** Dataset entries follows **
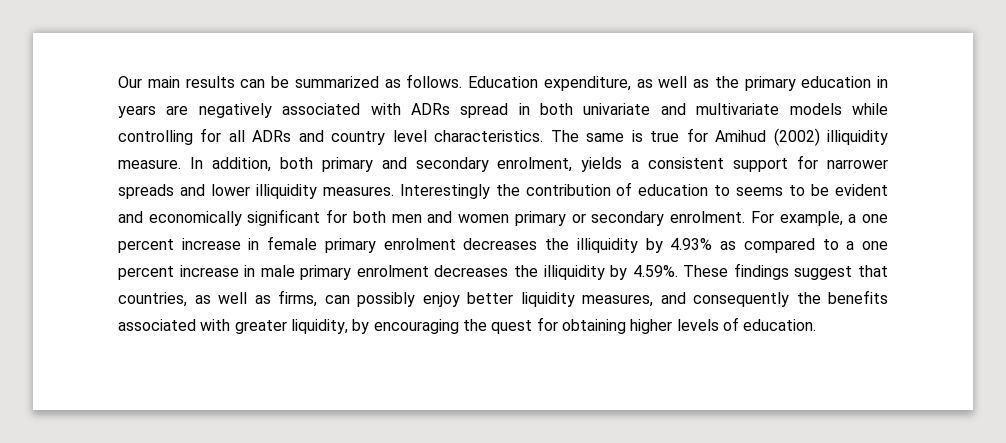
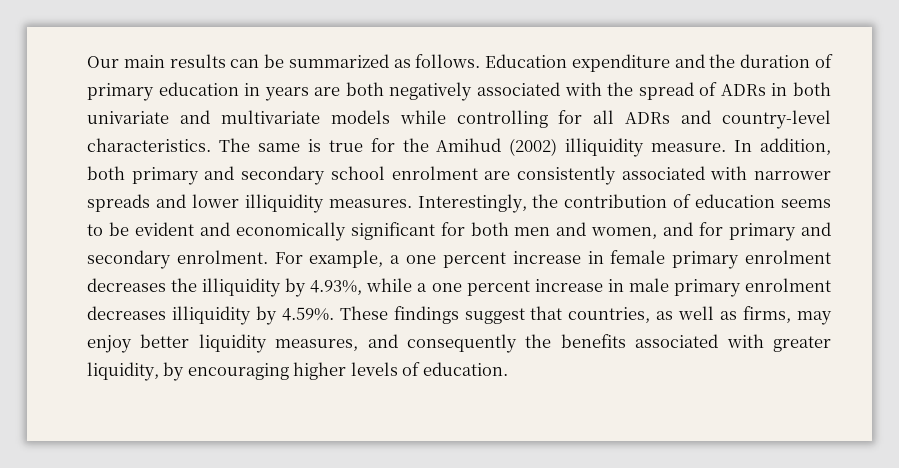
- Education expenditure, as well as the primary education in years are negatively associated with ADRs spread in both univariate and multivariate models while controlling for all ADRs and country level characteristics.
+ Education expenditure and the duration of primary education in years are both negatively associated with the spread of ADRs in both univariate and multivariate models while controlling for all ADRs and country-level characteristics.
- The same is true for Amihud (2002) illiquidity measure.
+ The same is true for the Amihud (2002) illiquidity measure.
- In addition, both primary and secondary enrolment, yields a consistent support for narrower spreads and lower illiquidity measures.
+ In addition, both primary and secondary school enrolment are consistently associated with narrower spreads and lower illiquidity measures.
- Interestingly the contribution of education to seems to be evident and economically significant for both men and women primary or secondary enrolment.
+ Interestingly, the contribution of education seems to be evident and economically significant for both men and women, and for primary and secondary enrolment.
- For example, a one percent increase in female primary enrolment decreases the illiquidity by 4.93% as compared to a one percent increase in male primary enrolment decreases the illiquidity by 4.59%. These findings suggest that countries, as well as firms, can possibly enjoy better liquidity measures, and consequently the benefits associated with greater liquidity, by encouraging the quest for obtaining higher levels of education.
+ For example, a one percent increase in female primary enrolment decreases the illiquidity by 4.93%, while a one percent increase in male primary enrolment decreases illiquidity by 4.59%. These findings suggest that countries, as well as firms, may enjoy better liquidity measures, and consequently the benefits associated with greater liquidity, by encouraging higher levels of education.

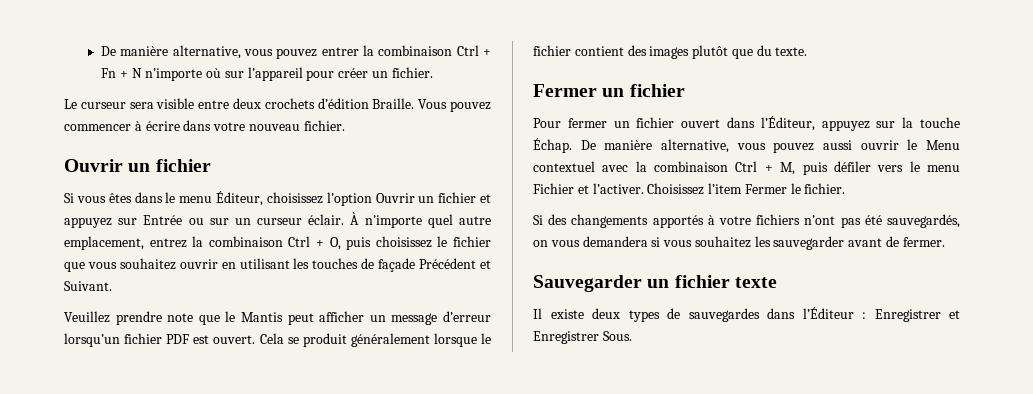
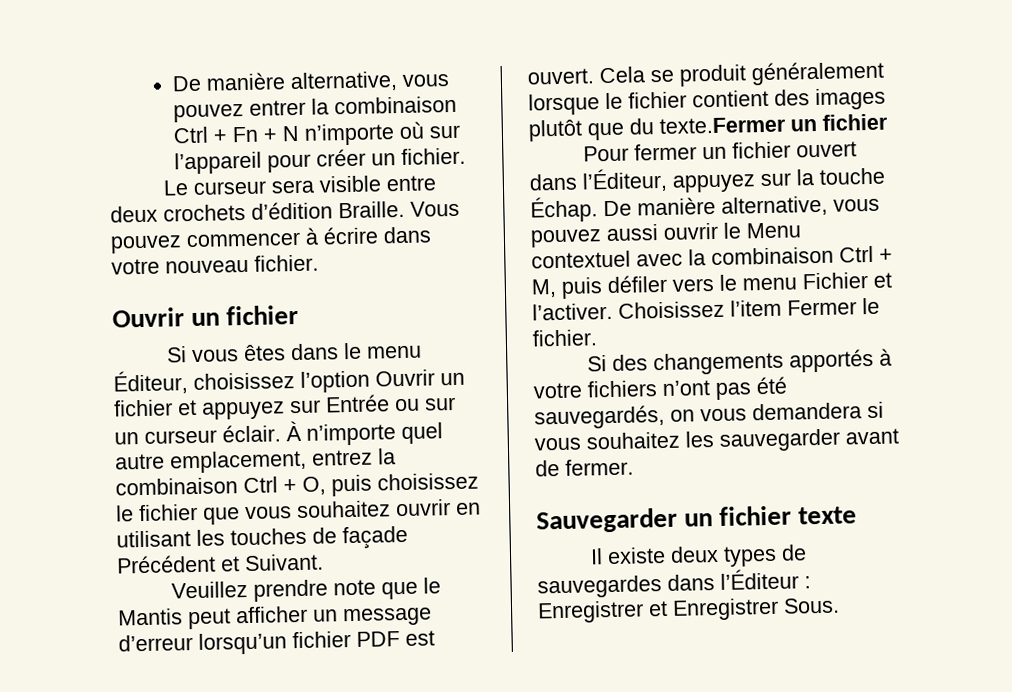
- Cela se produit généralement lorsque le fichier contient des images plutôt que du texte.
- Fermer un fichier
+ Cela se produit généralement lorsque le fichier contient des images plutôt que du texte.Fermer un fichier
** End of Dataset entries **
# Task to carry out:
Print the records again exactly, without the pictures.

# Output for this exercise:
- Education expenditure, as well as the primary education in years are negatively associated with ADRs spread in both univariate and multivariate models while controlling for all ADRs and country level characteristics.
+ Education expenditure and the duration of primary education in years are both negatively associated with the spread of ADRs in both univariate and multivariate models while controlling for all ADRs and country-level characteristics.
- The same is true for Amihud (2002) illiquidity measure.
+ The same is true for the Amihud (2002) illiquidity measure.
- In addition, both primary and secondary enrolment, yields a consistent support for narrower spreads and lower illiquidity measures.
+ In addition, both primary and secondary school enrolment are consistently associated with narrower spreads and lower illiquidity measures.
- Interestingly the contribution of education to seems to be evident and economically significant for both men and women primary or secondary enrolment.
+ Interestingly, the contribution of education seems to be evident and economically significant for both men and women, and for primary and secondary enrolment.
- For example, a one percent increase in female primary enrolment decreases the illiquidity by 4.93% as compared to a one percent increase in male primary enrolment decreases the illiquidity by 4.59%. These findings suggest that countries, as well as firms, can possibly enjoy better liquidity measures, and consequently the benefits associated with greater liquidity, by encouraging the quest for obtaining higher levels of education.
+ For example, a one percent increase in female primary enrolment decreases the illiquidity by 4.93%, while a one percent increase in male primary enrolment decreases illiquidity by 4.59%. These findings suggest that countries, as well as firms, may enjoy better liquidity measures, and consequently the benefits associated with greater liquidity, by encouraging higher levels of education.

- Cela se produit généralement lorsque le fichier contient des images plutôt que du texte.
- Fermer un fichier
+ Cela se produit généralement lorsque le fichier contient des images plutôt que du texte.Fermer un fichier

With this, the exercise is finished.